• **Exercise aim**:
In the entries that follow, how many lines contain the word "class"? Answer with the number only.

[Screenshot and code edit data]
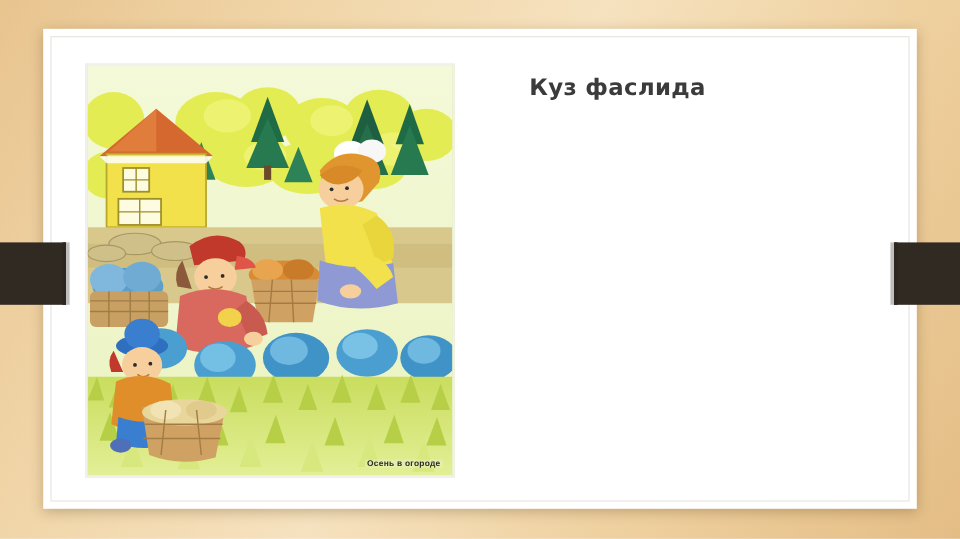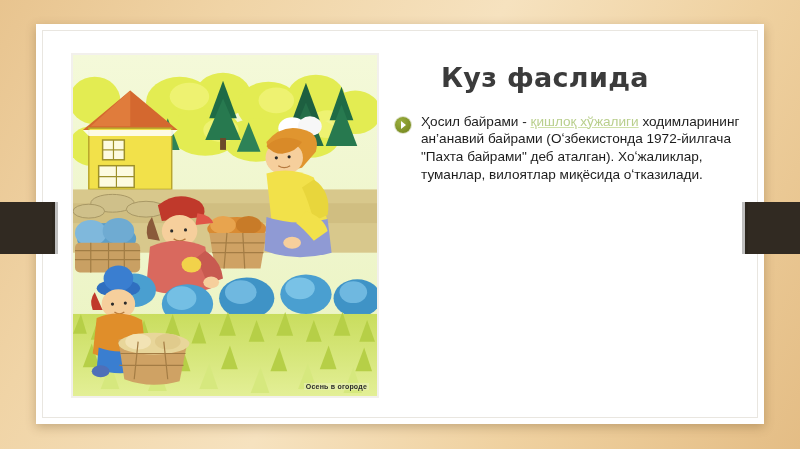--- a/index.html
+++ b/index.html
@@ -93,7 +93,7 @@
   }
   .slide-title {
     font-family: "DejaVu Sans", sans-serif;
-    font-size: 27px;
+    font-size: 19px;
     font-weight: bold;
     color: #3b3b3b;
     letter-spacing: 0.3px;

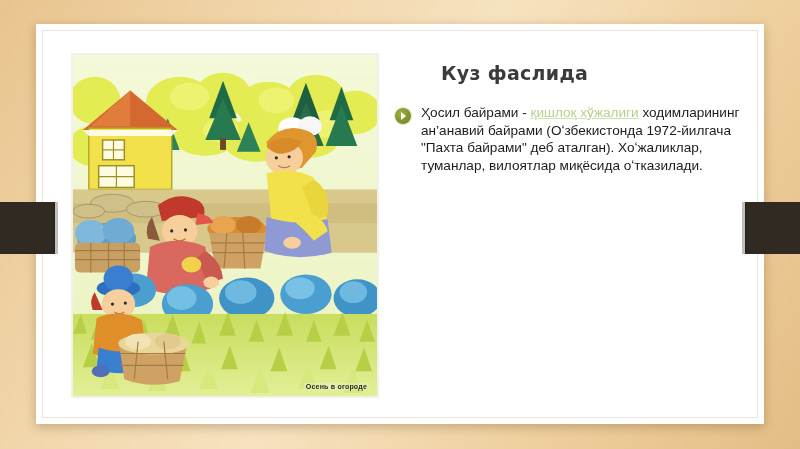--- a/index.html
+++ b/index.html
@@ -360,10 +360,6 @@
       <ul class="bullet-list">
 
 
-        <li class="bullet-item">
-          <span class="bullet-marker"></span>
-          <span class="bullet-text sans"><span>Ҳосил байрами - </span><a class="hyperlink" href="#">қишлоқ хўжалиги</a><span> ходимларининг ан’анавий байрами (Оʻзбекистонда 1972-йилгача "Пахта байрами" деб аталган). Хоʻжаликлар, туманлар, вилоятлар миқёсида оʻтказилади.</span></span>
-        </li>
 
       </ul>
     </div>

• **Exercise output**:
4